Detected change data:

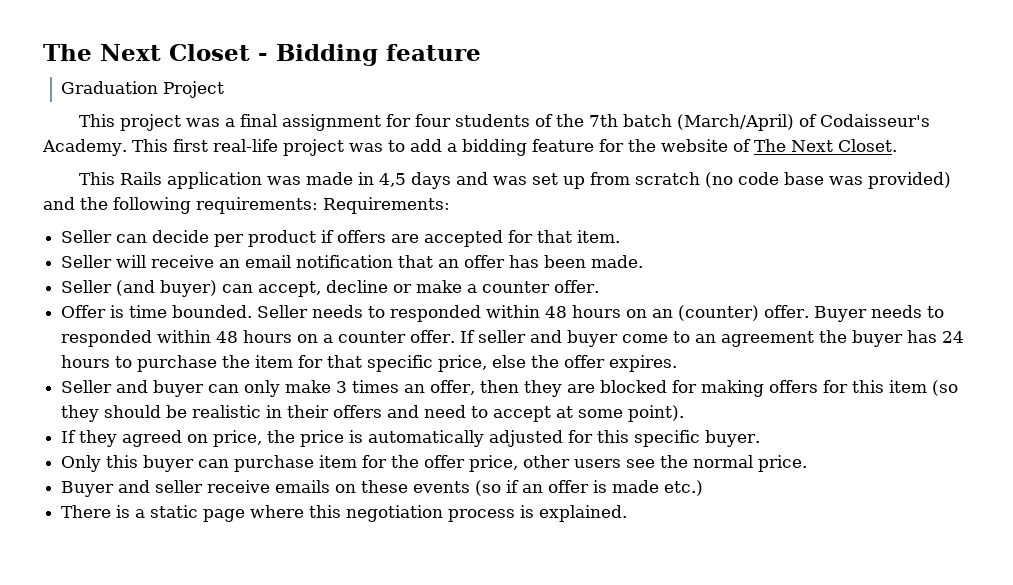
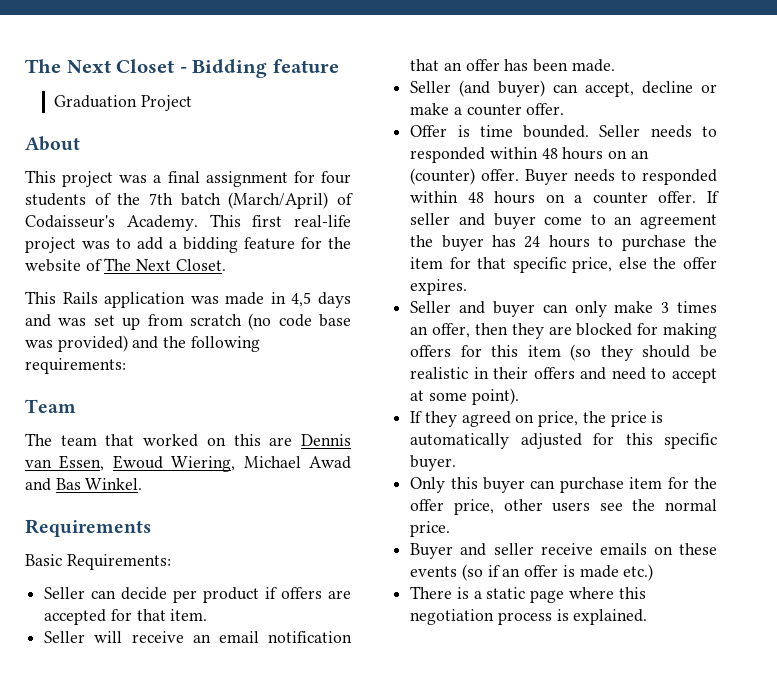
+ About
- This Rails application was made in 4,5 days and was set up from scratch (no code base was provided) and the following requirements: Requirements:
+ This Rails application was made in 4,5 days and was set up from scratch (no code base was provided) and the following requirements:
+ Team
+ The team that worked on this are Dennis van Essen, Ewoud Wiering, Michael Awad and Bas Winkel.
+ Requirements
+ Basic Requirements:

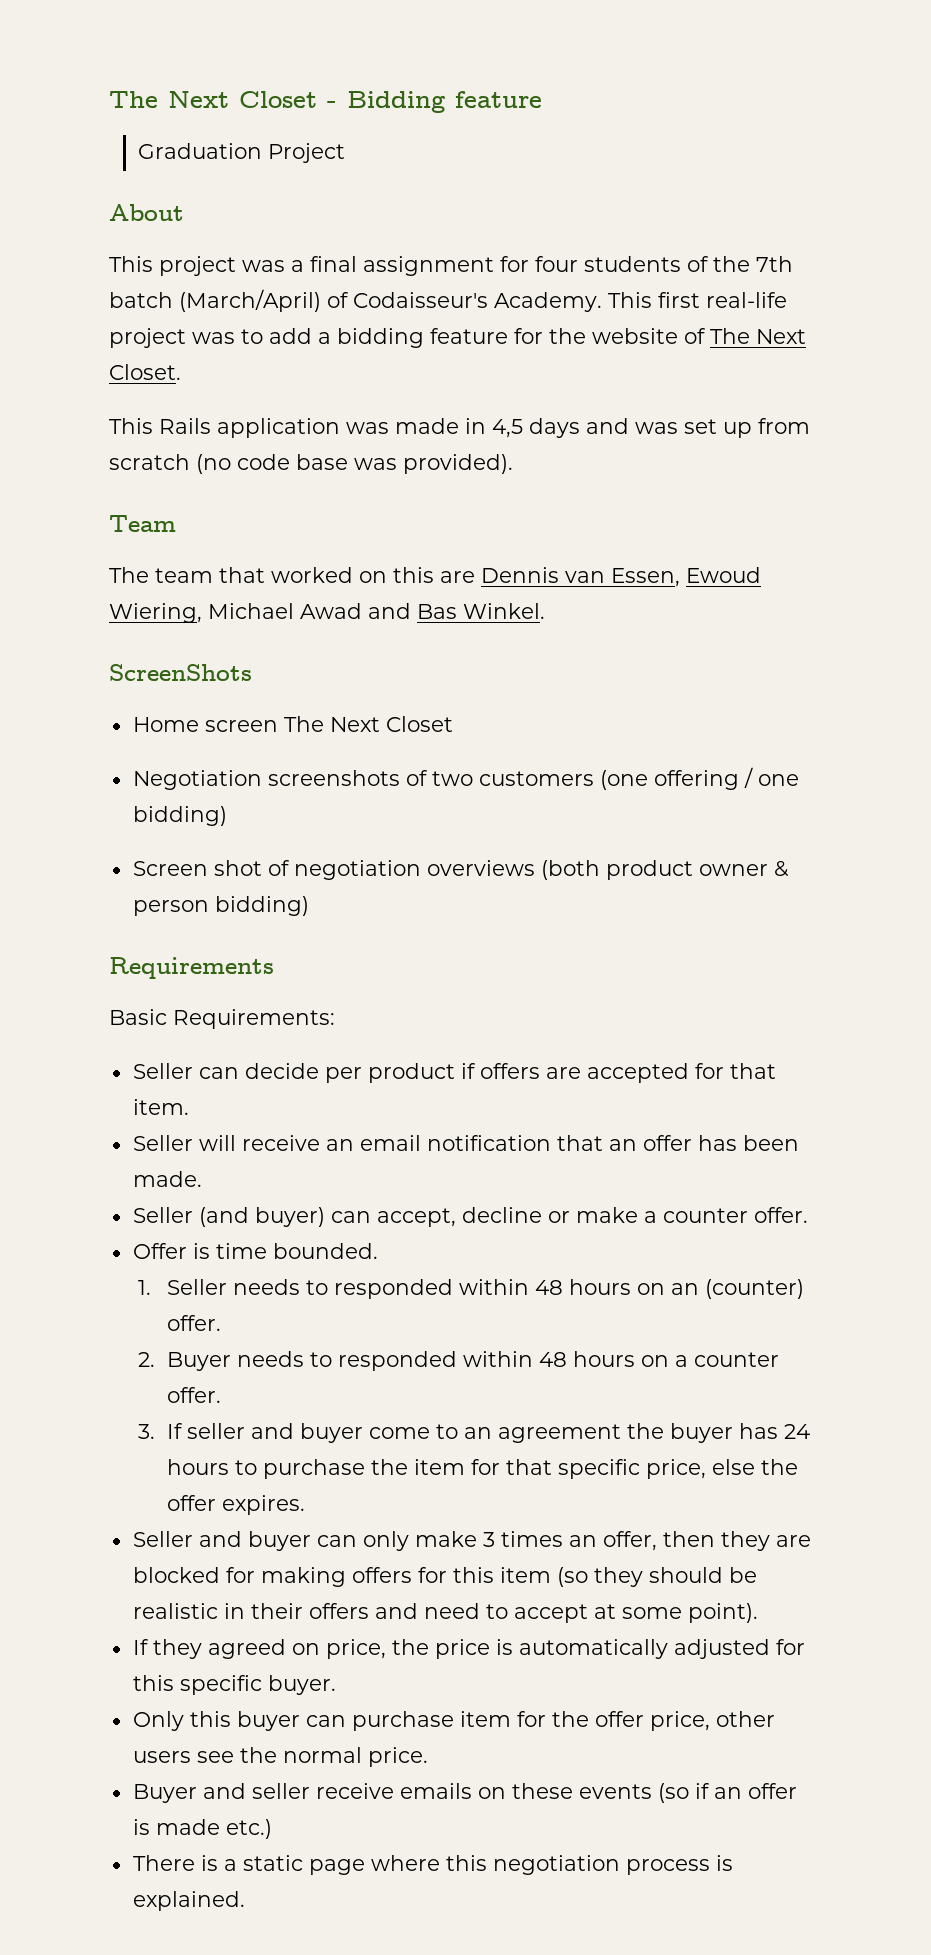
- This Rails application was made in 4,5 days and was set up from scratch (no code base was provided) and the following requirements:
+ This Rails application was made in 4,5 days and was set up from scratch (no code base was provided).
+ ScreenShots
+ Home screen The Next Closet
+ Negotiation screenshots of two customers (one offering / one bidding)
+ Screen shot of negotiation overviews (both product owner & person bidding)
- Offer is time bounded. Seller needs to responded within 48 hours on an (counter) offer. Buyer needs to responded within 48 hours on a counter offer. If seller and buyer come to an agreement the buyer has 24 hours to purchase the item for that specific price, else the offer expires.
+ Offer is time bounded.
+ 1. Seller needs to responded within 48 hours on an (counter) offer.
+ 2. Buyer needs to responded within 48 hours on a counter offer.
+ 3. If seller and buyer come to an agreement the buyer has 24 hours to purchase the item for that specific price, else the offer expires.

— Brief —
What is needed is an exact printout of every line from the one with "owner & person bidding)" through the end of the data, including both, and nothing more.

— Answer section —
+ Screen shot of negotiation overviews (both product owner & person bidding)
- Offer is time bounded. Seller needs to responded within 48 hours on an (counter) offer. Buyer needs to responded within 48 hours on a counter offer. If seller and buyer come to an agreement the buyer has 24 hours to purchase the item for that specific price, else the offer expires.
+ Offer is time bounded.
+ 1. Seller needs to responded within 48 hours on an (counter) offer.
+ 2. Buyer needs to responded within 48 hours on a counter offer.
+ 3. If seller and buyer come to an agreement the buyer has 24 hours to purchase the item for that specific price, else the offer expires.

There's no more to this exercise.